La loi n° 99-1071 portant habilitation du Gouvernement à
procéder, par ordonnances, à l'adoption de la partie
législative de certains codes
, dont le code de la santé
publique, a prévu que les ordonnances devraient être prises dans
un délai de six mois suivant sa publication et que, pour chaque
ordonnance, un projet de loi de ratification devrait être
déposé dans un délai de deux mois à compter de sa
publication.
En l'espèce, les délais ont été respectés
puisque l'ordonnance n° 2000-548 sur l'entrée en vigueur de la
partie législative du nouveau code de la santé publique est en
date du 15 juin 2000 (publiée au Journal Officiel du 22 juin)

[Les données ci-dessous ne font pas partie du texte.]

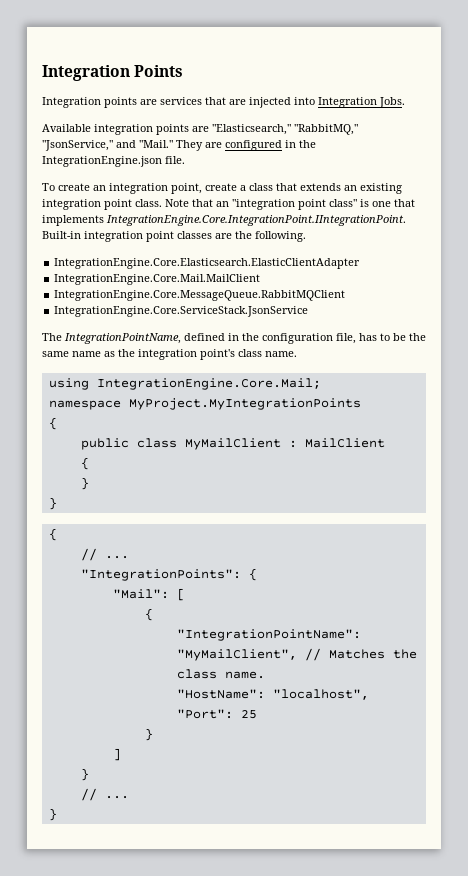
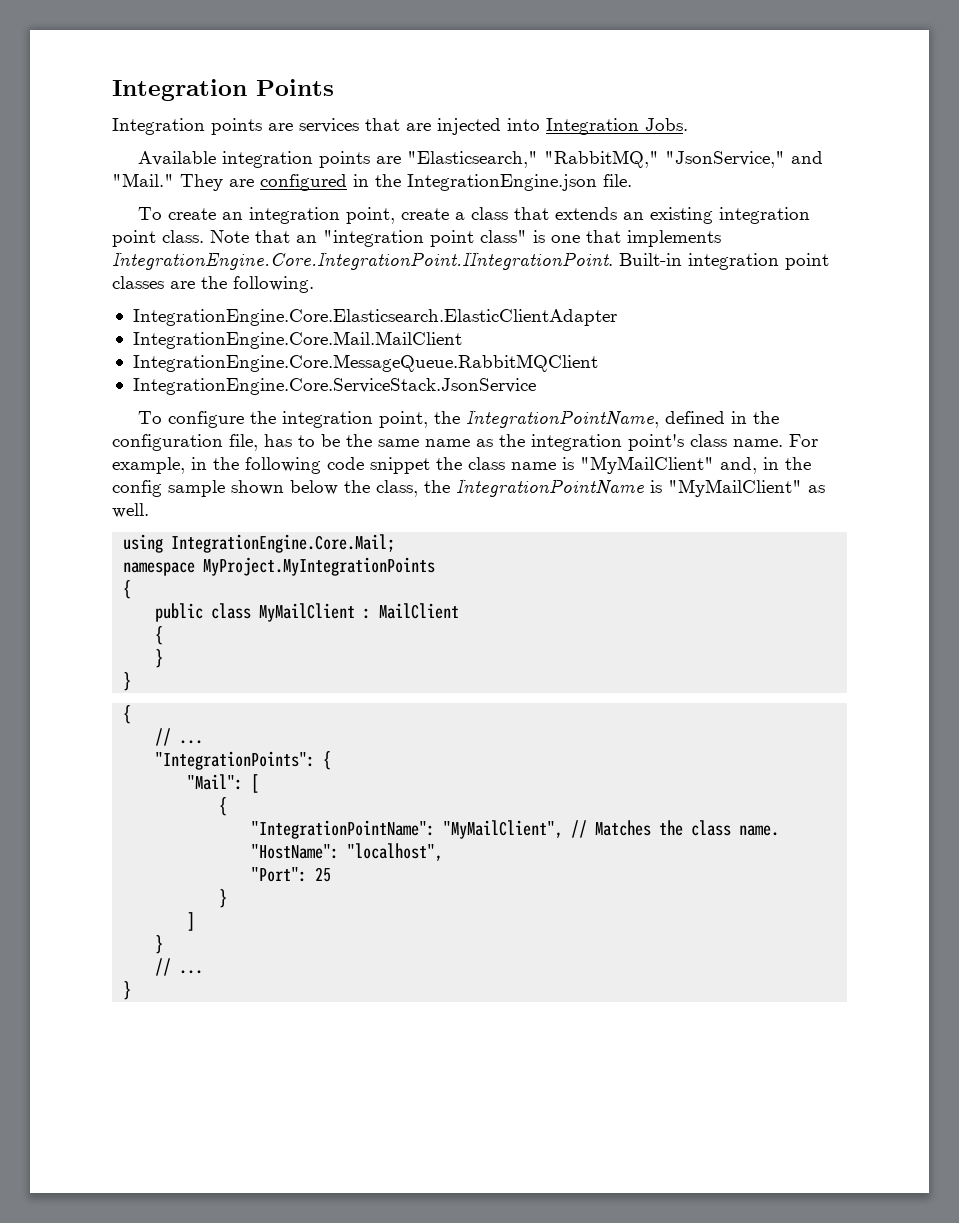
[42,333,62,341] The -> [138,411,461,428] To configure the integration point, the
(297, 354) none -> [789,434,818,447] [112,456,811,474] [112,479,825,497] [112,503,149,518] For example, in the following code snippet the class name is "MyMailClient" and, in the config sample shown below the class, the IntegrationPointName is "MyMailClient" as well.

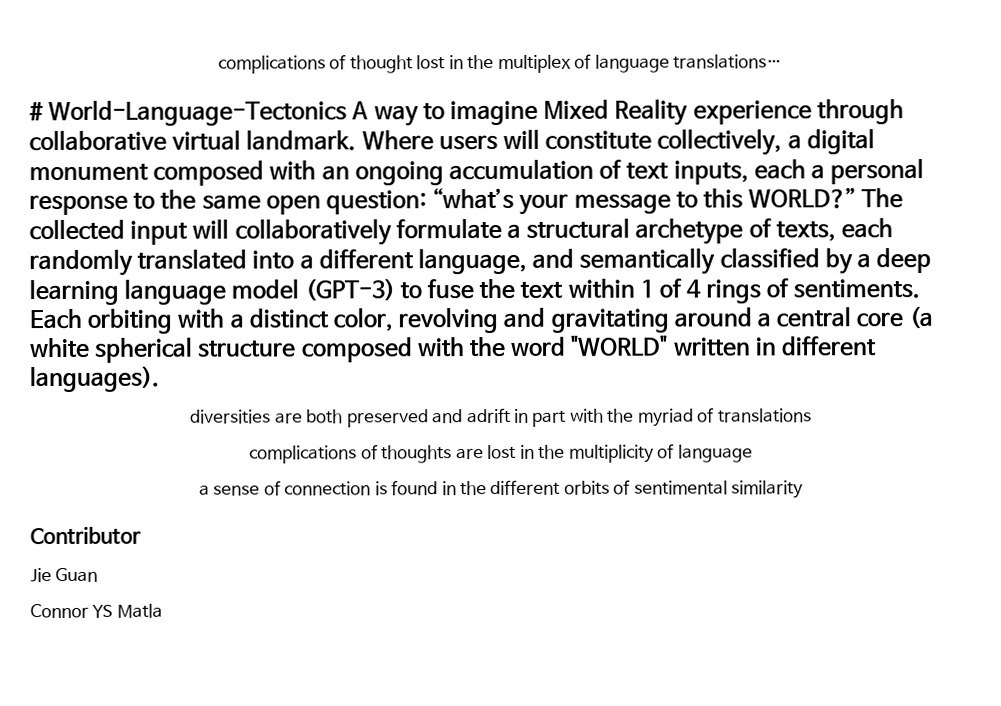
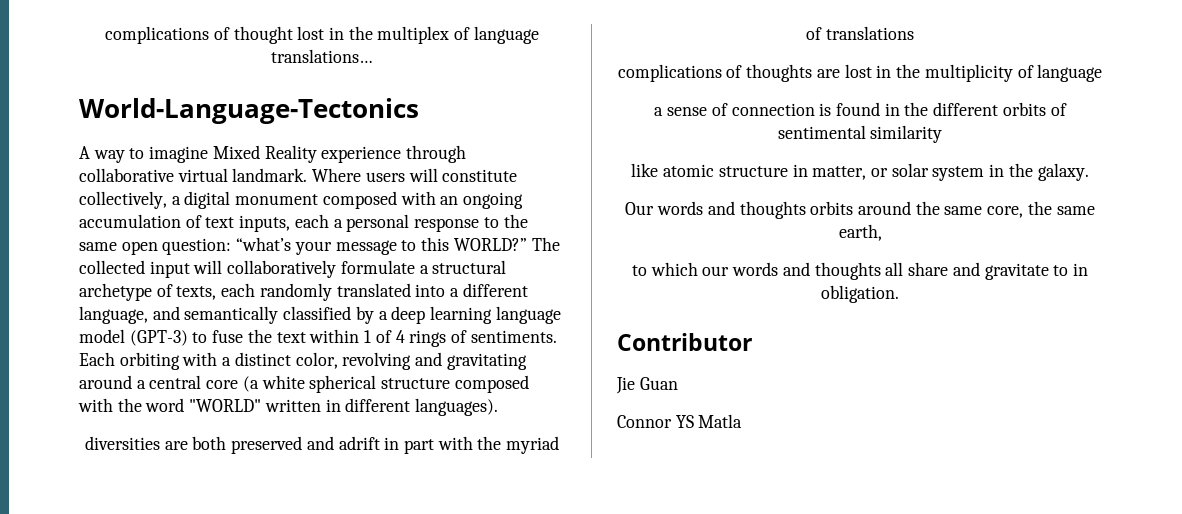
[29,102,44,122] # -> (373, 56) none
(348, 113) none -> (419, 111) //
(804, 489) none -> [631,163,1089,181] [625,201,1095,219] [838,224,882,241] [632,262,1088,280] [821,285,899,303] // like atomic structure in matter, or solar system in the galaxy. // Our words and thoughts orbits around the same core, the same earth, // to which our words and thoughts all share and gravitate to in obligation.

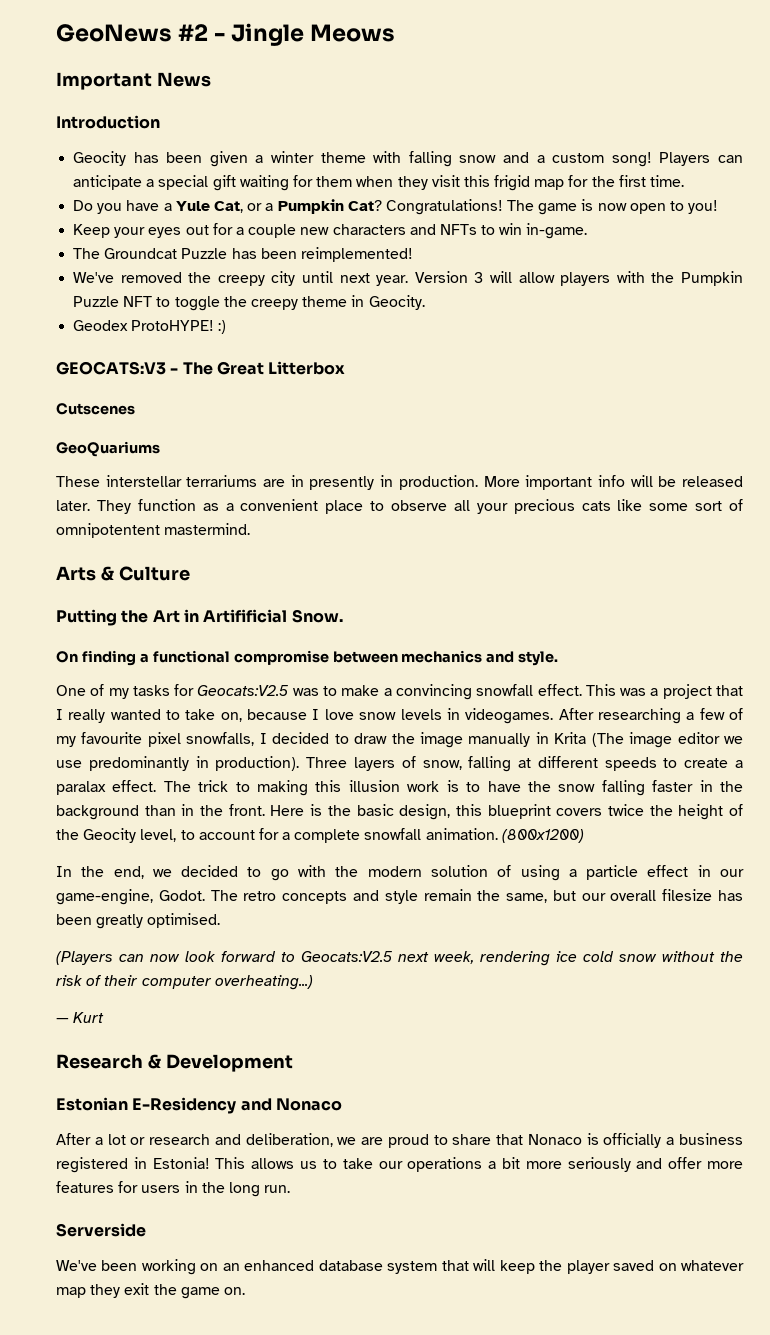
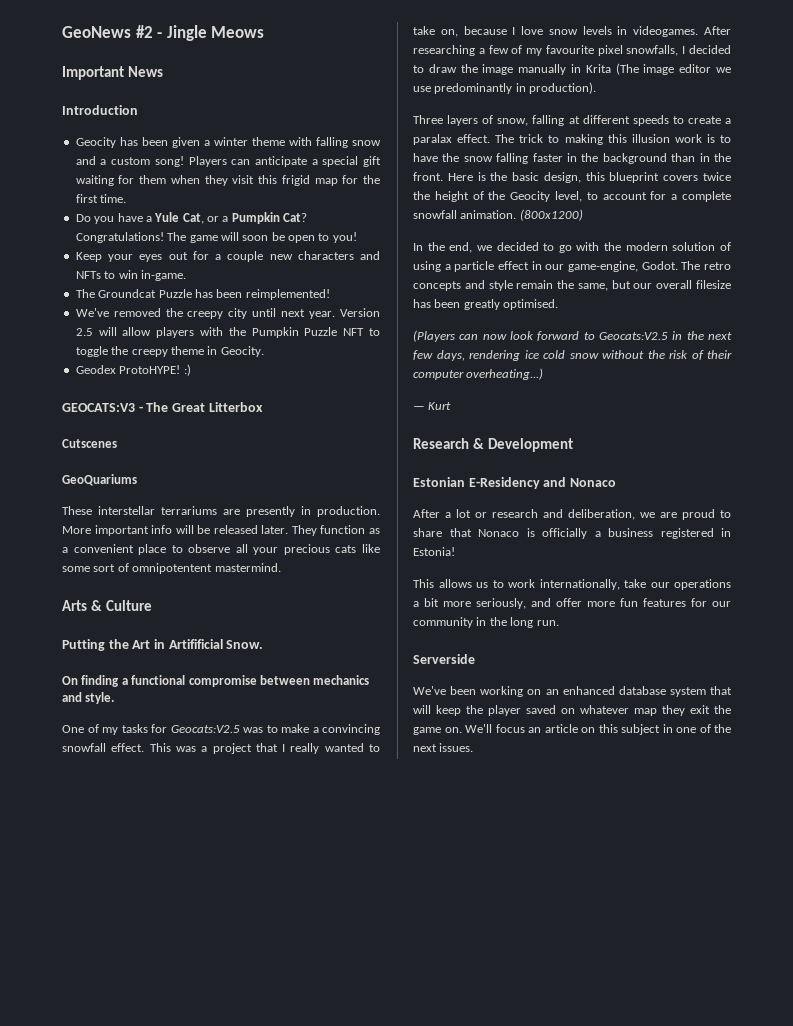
[581,199,627,211] is now -> [220,232,285,241] will soon be
[474,272,484,283] 3 -> [75,328,93,336] 2.5
[290,475,304,487] in -> (240, 512) none
(300, 763) none -> (597, 88) //
[398,951,474,964] next week, -> [672,331,732,340] [413,350,465,361] in the next few days,
(210, 1163) none -> (455, 551) //
(337, 1164) none -> [508,579,620,590] work internationally,
[567,1157,631,1172] seriously -> [476,598,526,609] seriously,
(743, 1165) none -> [620,598,638,607] fun
[141,1185,181,1193] users -> [712,601,731,607] [413,617,473,628] our community
(245, 1291) none -> [465,724,731,735] [413,743,474,752] We'll focus an article on this subject in one of the next issues.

et que le projet de loi n° 461 portant ratification de l'ordonnance a
été déposé devant le Sénat le
13 juillet 2000.
Il reste que, conformément à la jurisprudence administrative, les
ordonnances, prises sur le fondement de l'article 38 de la Constitution, sont
juridiquement des actes réglementaires susceptibles de recours devant la
juridiction administrative aussi longtemps qu'elles n'ont pas été
ratifiées par le législateur.
Le Conseil constitutionnel a considéré qu'il n'y avait pas
d'obstacle à ce qu'une ratification intervienne selon d'autres
modalités que celles de l'adoption du projet de loi de ratification et
que cette ratification peut résulter d'"
une manifestation de
volonté implicitement mais clairement exprimée par le
Parlement
" (décision DC n° 72-73 du 29 février
1972).
Votre rapporteur tient donc à souligner, dans le cadre du présent
rapport,
qu'en proposant d'adopter les modifications du code de la
santé publique prévues par cette proposition de loi, il n'entend
pas, ce faisant, demander à votre Haute Assemblée de ratifier
implicitement l'ensemble du code de la santé publique promulgué
par l'ordonnance du 15 juin 2000
.
Les 2.300 articles que comprend le code de la santé publique dans sa
nouvelle rédaction, n'auront valeur législative que lorsqu'aura
été adopté le projet de loi de ratification
déposé le 13 juillet dernier.
Sous cette réserve, votre commission vous proposera d'opérer les
ajustements nécessaires par la nouvelle rédaction du code.